Saturday, May 20, 2017

Being Longed For

The first half of the High Priestly prayer of Jesus is the appointed text for the 7th Sunday of Easter in the Year of Matthew.  The text is John 17:1-11.  In this text we are overhearing Jesus speaking to his Heavenly Father, and his words encourage us.  We are like children who are supposed to be in bed, who are overhearing their parents talking about their great love for them, and how they belong to them and will never let them go.  We are privileged to hear such good news!

(The following questions follow a pattern of inquiry I have developed in my brief guide to Law and Gospel preaching, Afflicting the Comfortable, Comforting the Afflicted.  These questions help answer some of the concerns we have as Law and Gospel preachers.  For a more complete understanding of this genre, please see my guide, available from or amazon.)

1.  How does the Word function in the text?  There is no question that this text functions as Gospel in that we overhear Jesus say again and again that we belong to him.  We hear also that Jesus has been given authority by the Father to grant eternal life to all those who belong to him.  Finally we hear Jesus asking the Father to protect those who belong to him.  All of this is a gospel word.
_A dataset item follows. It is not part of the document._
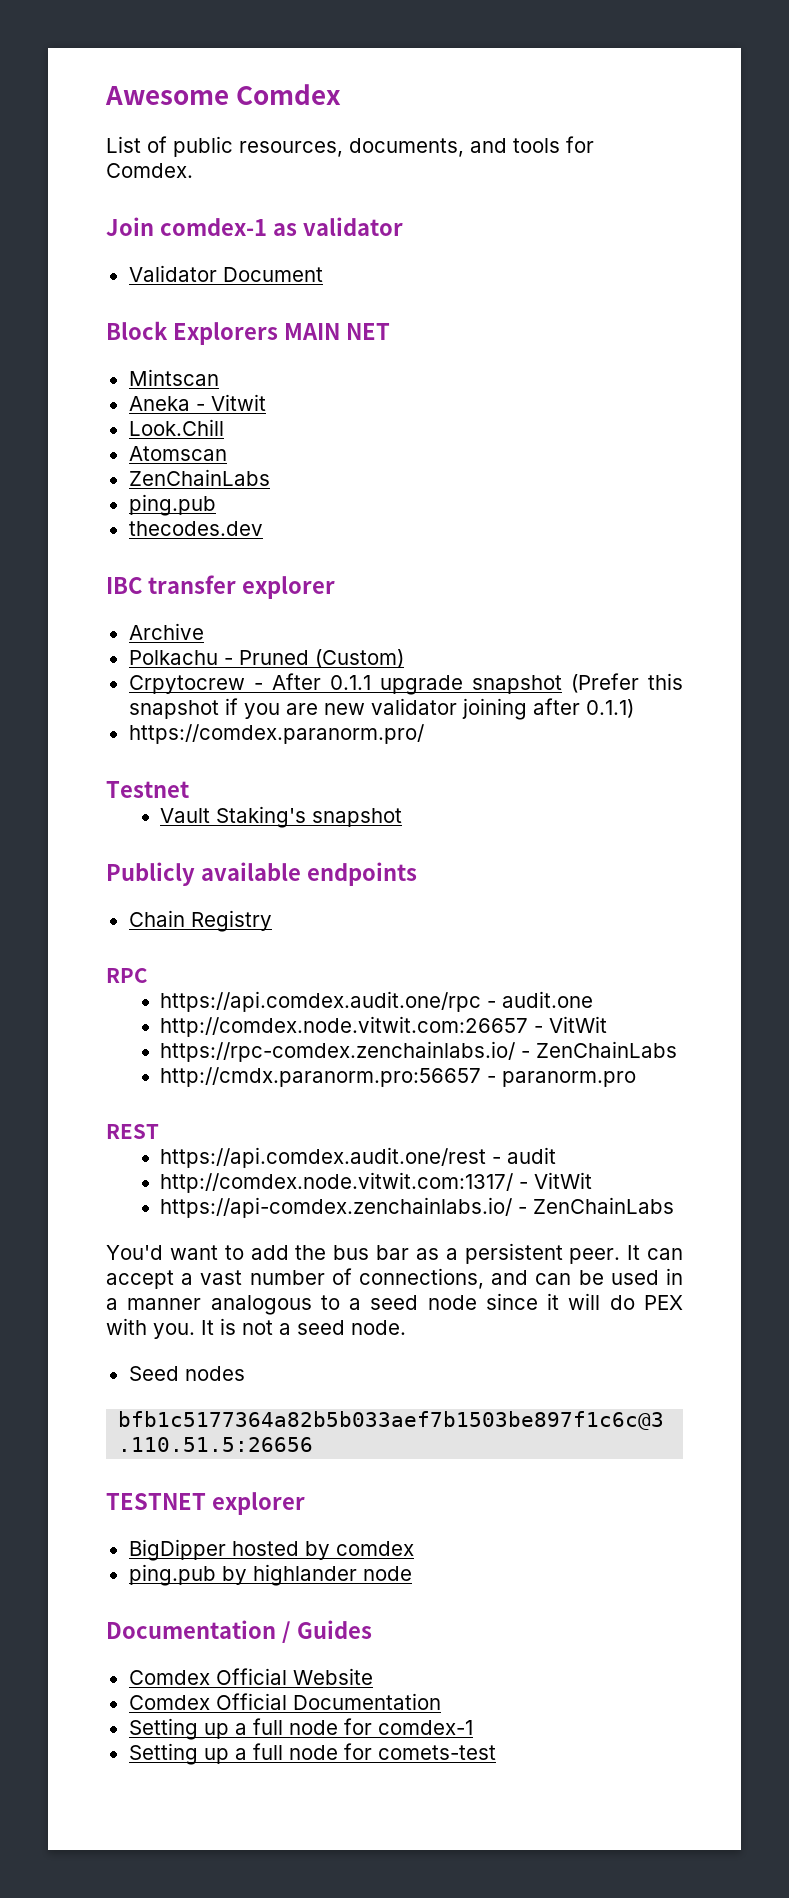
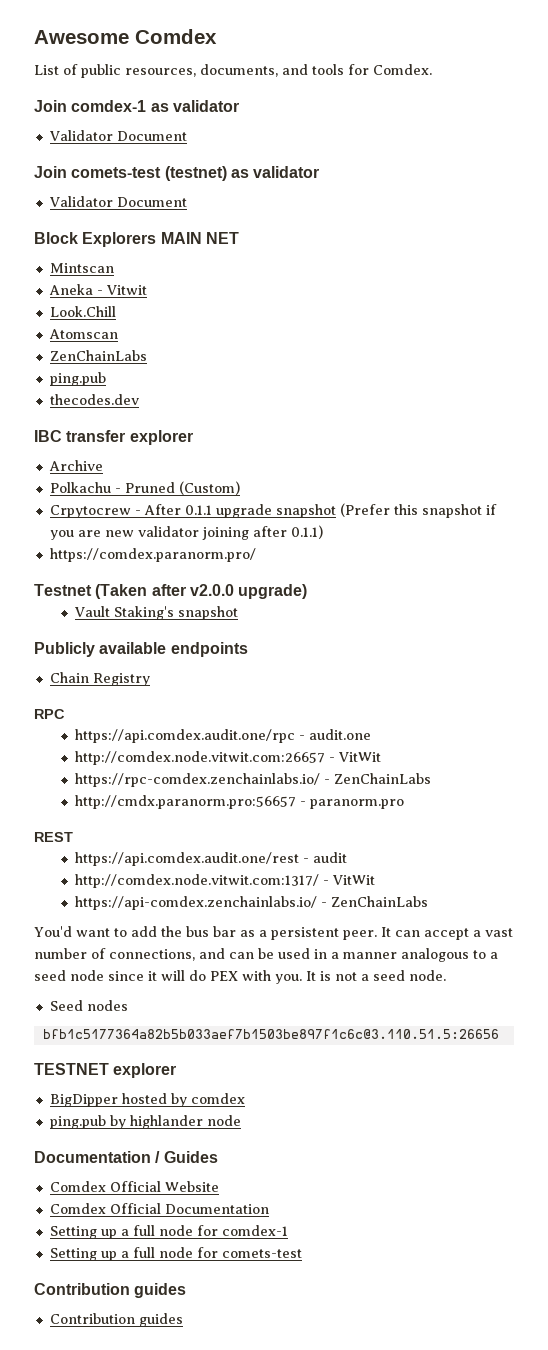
(323, 274) none -> [34,166,320,181] [48,196,187,207] // Join comets-test (testnet) as validator // Validator Document
(189, 789) none -> [95,584,308,599] (Taken after v2.0.0 upgrade)
(496, 1752) none -> [34,1283,187,1298] [49,1313,183,1327] // Contribution guides // Contribution guides

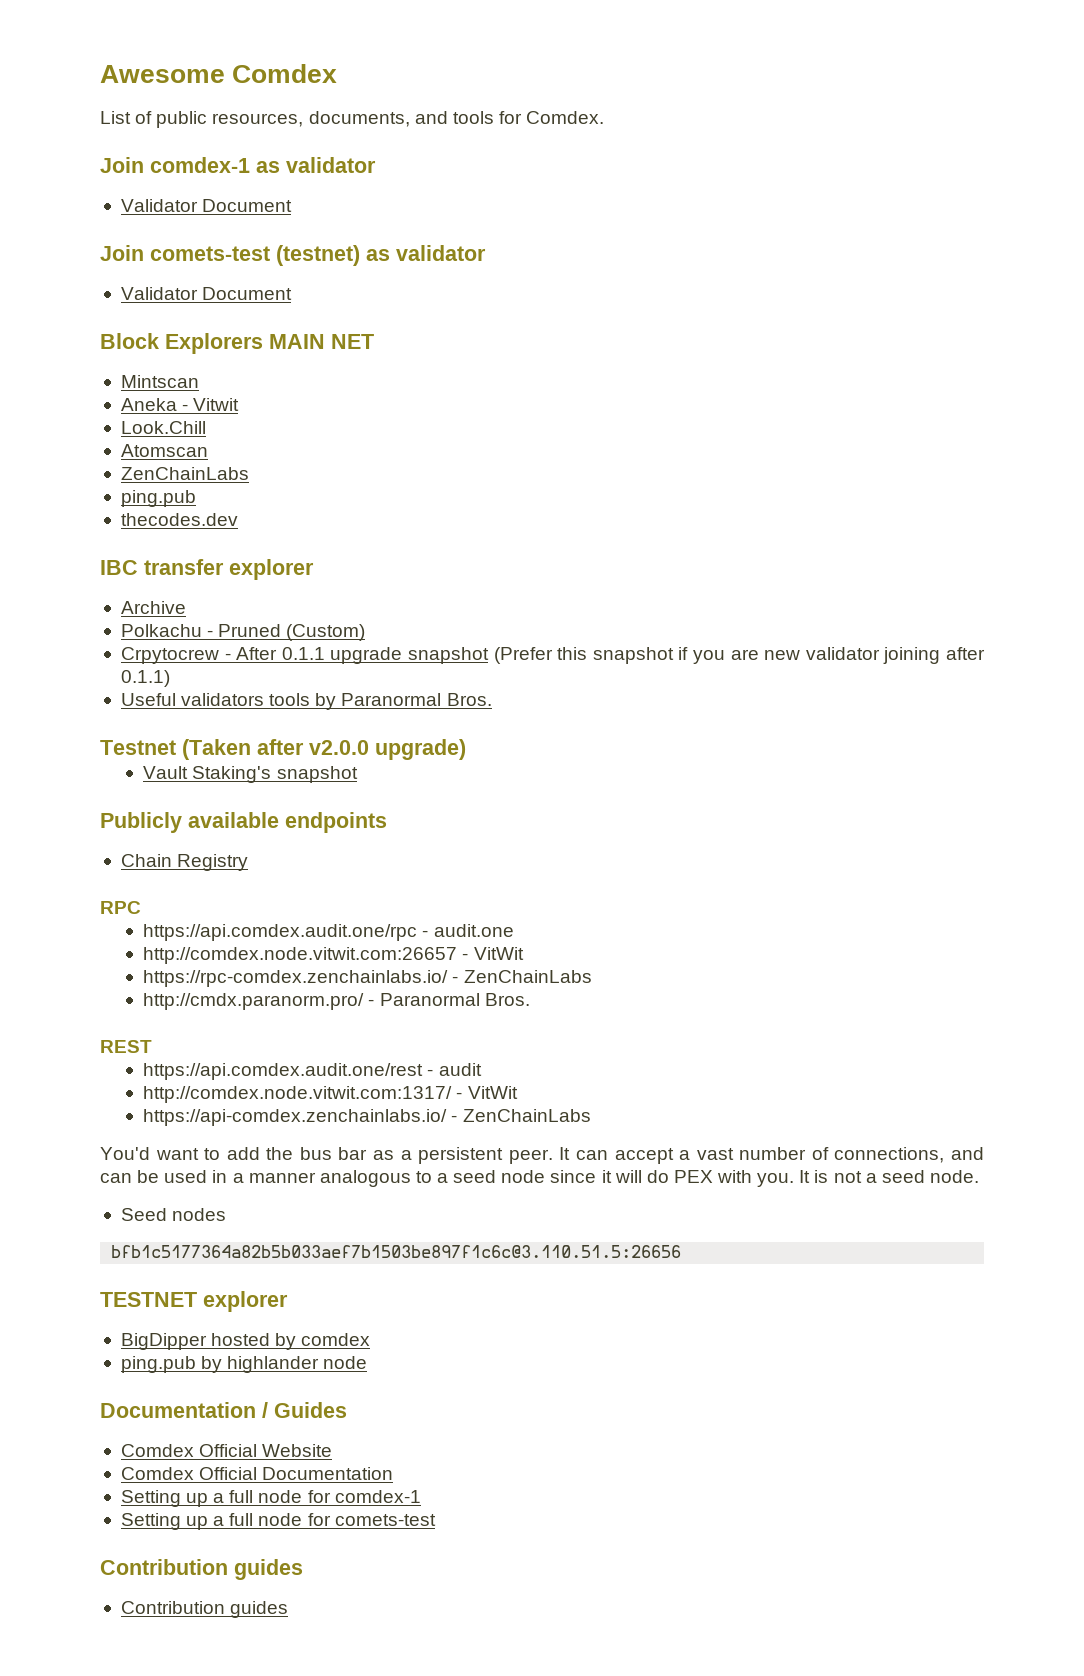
[49,548,256,562] https://comdex.paranorm.pro/ -> [120,693,492,710] Useful validators tools by Paranormal Bros.
[75,795,405,809] http://cmdx.paranorm.pro:56657 - paranorm.pro -> [143,993,530,1010] http://cmdx.paranorm.pro/ - Paranormal Bros.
2.  How is the Word not functioning in the text?  As in other John texts appointed for this season, there is little of the Law.  That is to say, it is rare that we hear a word which lifts up our need for Christ.  A hint of this is in the final verse of this text when Jesus says, "Holy Father, protect them in your name that you have given me, so that they may be one, as we are one."  In this verse Jesus is acknowledging our need for protection, which, in verses following, is explained in greater detail.  It is clear that we need protecting.  But this word is not explicit in these verses.

3.  With whom are you identifying in the text?  We are the ones overhearing this good news.  We are the ones who need protecting.  We are the ones who belong to Christ.  We are the ones who have received the words of the Father through the Son.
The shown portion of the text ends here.